- **TASK OBJECTIVE**:
Each entry below should be echoed exactly, with pictures omitted.

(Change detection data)

##############################

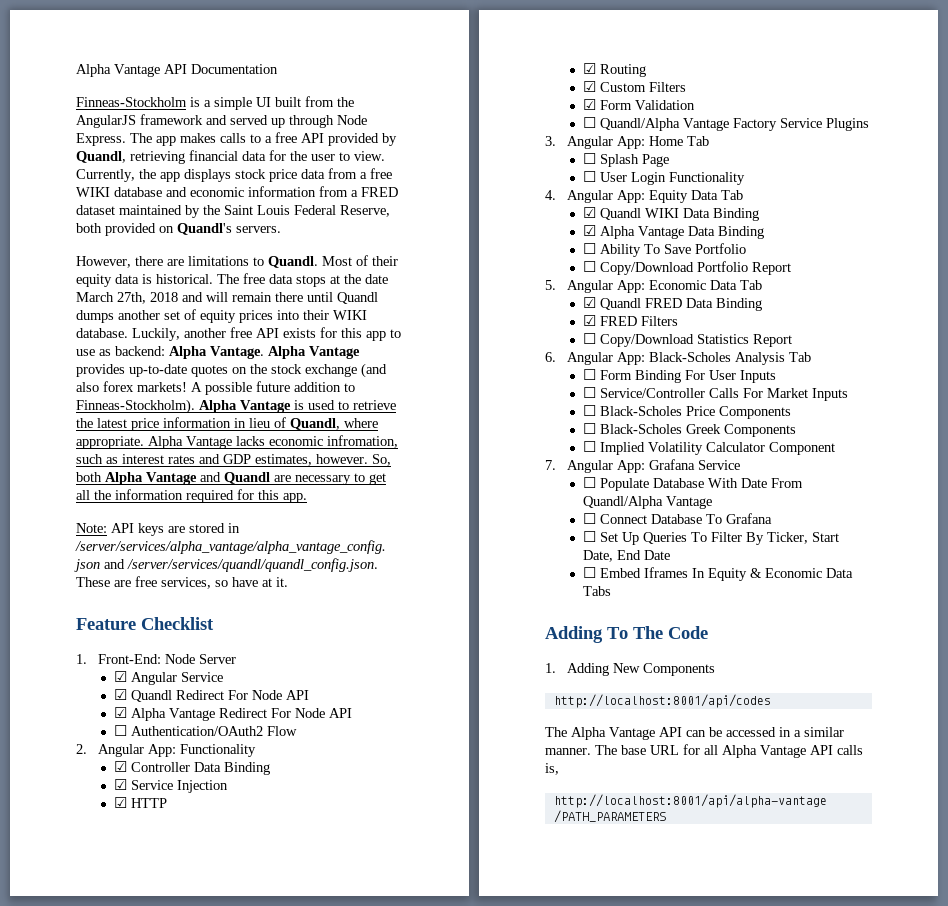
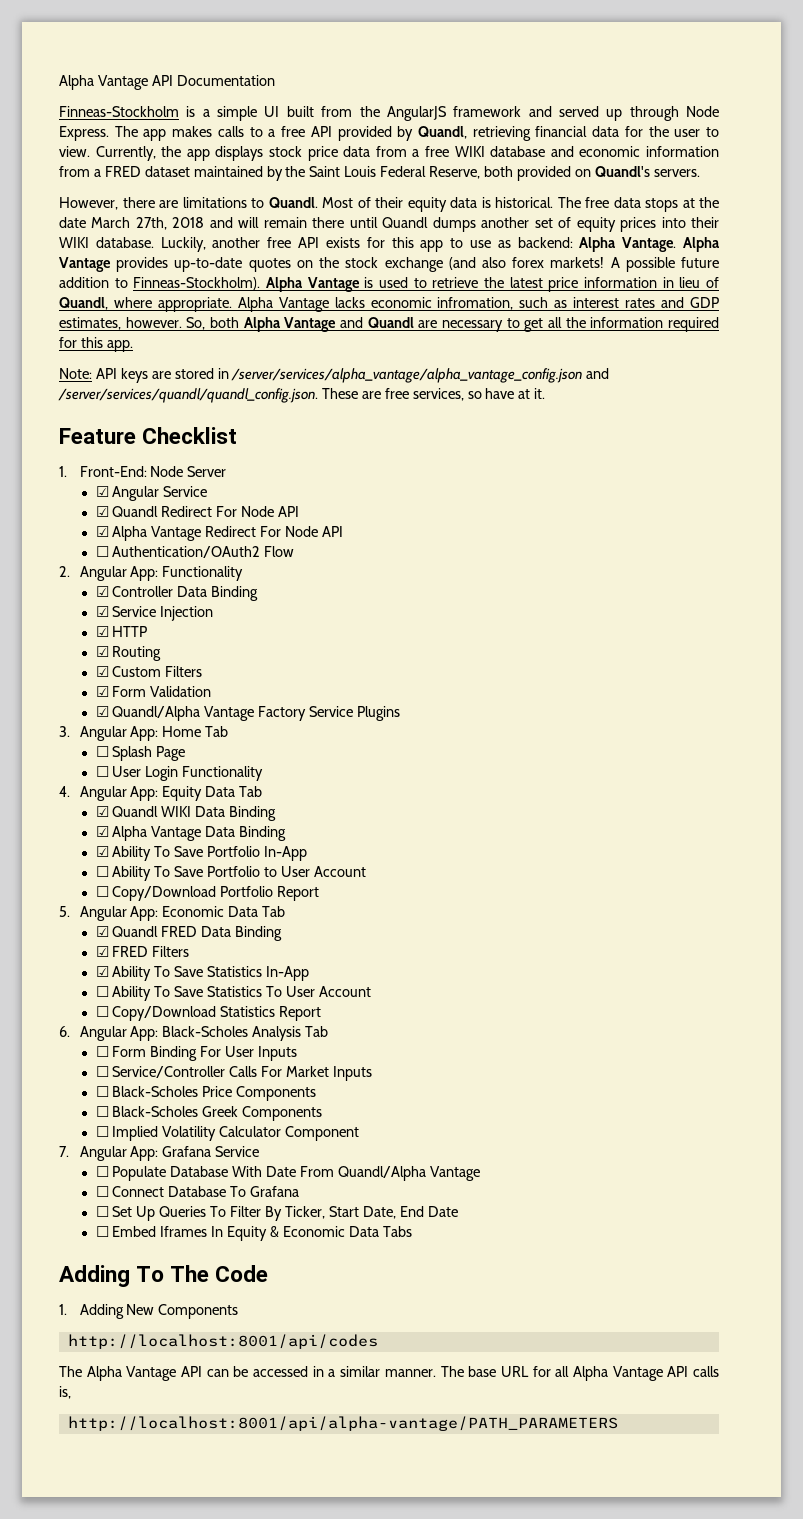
[583,117,597,128] ☐ -> [95,706,109,717] ☑
(765, 232) none -> [95,846,308,861] // ☑ Ability To Save Portfolio In-App
(747, 248) none -> [264,866,366,877] to User Account
(679, 321) none -> [95,966,310,981] [95,986,371,1001] // ☑ Ability To Save Statistics In-App // ☐ Ability To Save Statistics To User Account
[553,794,827,808] [553,810,666,823] http://localhost:8001/api/alpha-vantage /PATH_PARAMETERS -> [67,1416,618,1431] http://localhost:8001/api/alpha-vantage/PATH_PARAMETERS

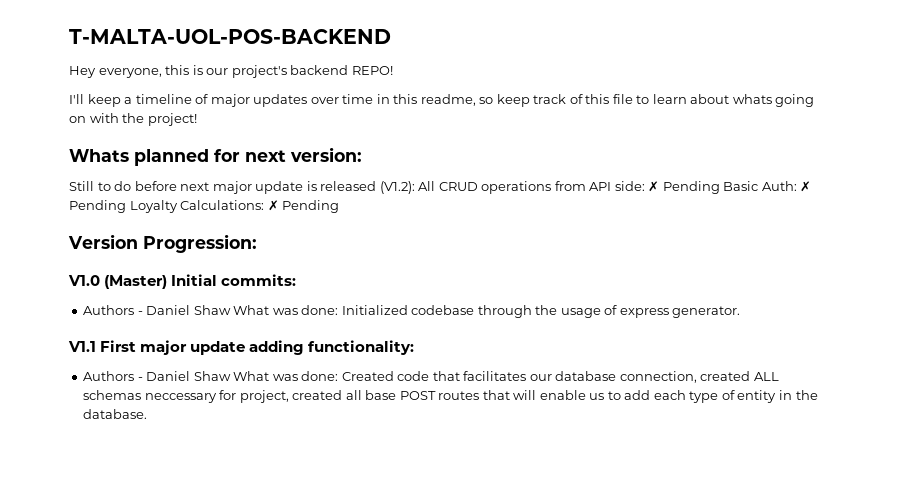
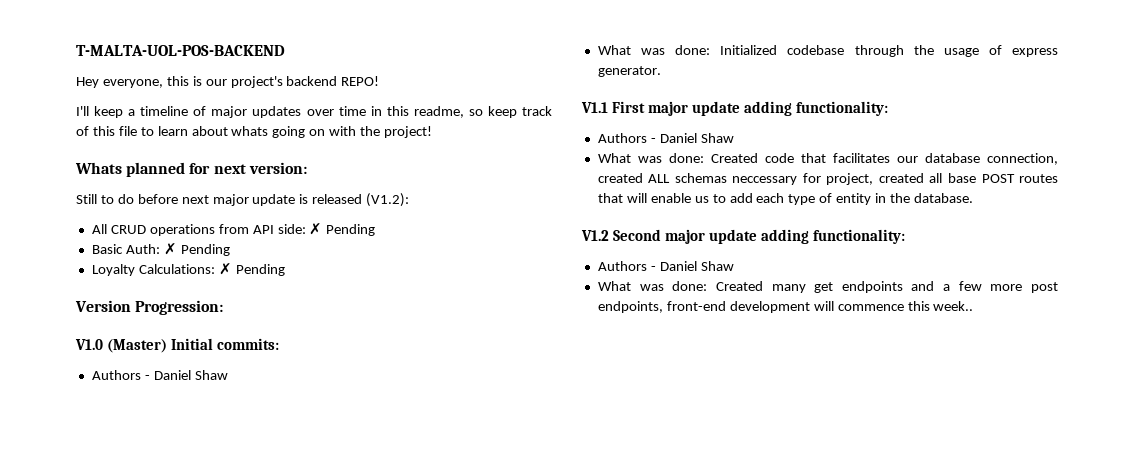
(415, 187) none -> (410, 200) //
(720, 187) none -> (376, 230) //
(126, 206) none -> (230, 250) //
(231, 310) none -> (228, 375) //
(231, 376) none -> (734, 138) //
(148, 414) none -> [581,229,905,244] [597,261,734,271] [597,281,1058,293] [597,301,974,313] // V1.2 Second major update adding functionality: // Authors - Daniel Shaw // What was done: Created many get endpoints and a few more post endpoints, front-end development will commence this week..

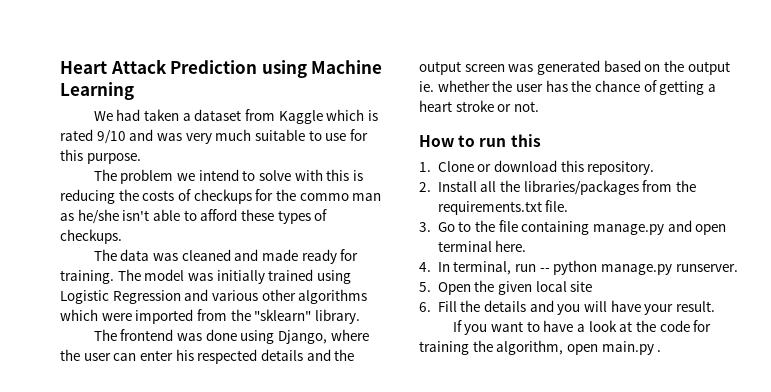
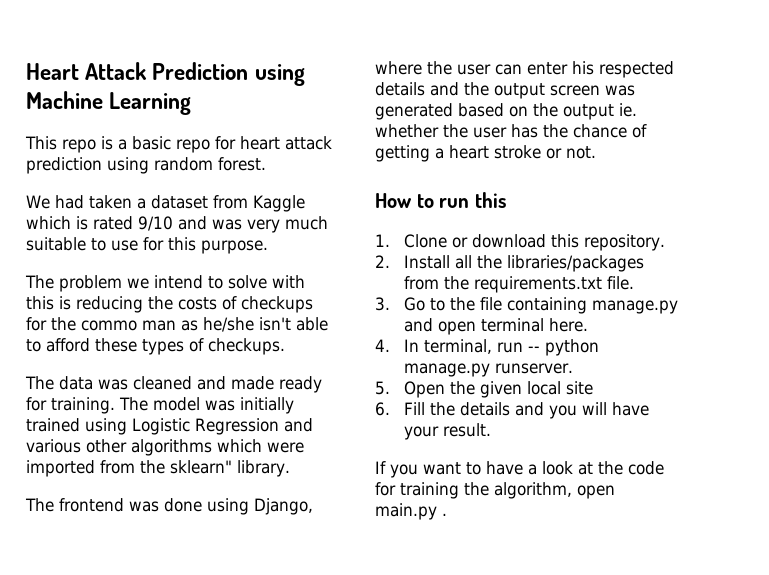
(134, 91) none -> [25,136,332,153] [26,157,266,174] // This repo is a basic repo for heart attack prediction using random forest.
[254,309,312,321] "sklearn" -> [170,460,232,474] sklearn"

##############################

- **EXERCISE OUTPUT**:
[583,117,597,128] ☐ -> [95,706,109,717] ☑
(765, 232) none -> [95,846,308,861] // ☑ Ability To Save Portfolio In-App
(747, 248) none -> [264,866,366,877] to User Account
(679, 321) none -> [95,966,310,981] [95,986,371,1001] // ☑ Ability To Save Statistics In-App // ☐ Ability To Save Statistics To User Account
[553,794,827,808] [553,810,666,823] http://localhost:8001/api/alpha-vantage /PATH_PARAMETERS -> [67,1416,618,1431] http://localhost:8001/api/alpha-vantage/PATH_PARAMETERS

(415, 187) none -> (410, 200) //
(720, 187) none -> (376, 230) //
(126, 206) none -> (230, 250) //
(231, 310) none -> (228, 375) //
(231, 376) none -> (734, 138) //
(148, 414) none -> [581,229,905,244] [597,261,734,271] [597,281,1058,293] [597,301,974,313] // V1.2 Second major update adding functionality: // Authors - Daniel Shaw // What was done: Created many get endpoints and a few more post endpoints, front-end development will commence this week..

(134, 91) none -> [25,136,332,153] [26,157,266,174] // This repo is a basic repo for heart attack prediction using random forest.
[254,309,312,321] "sklearn" -> [170,460,232,474] sklearn"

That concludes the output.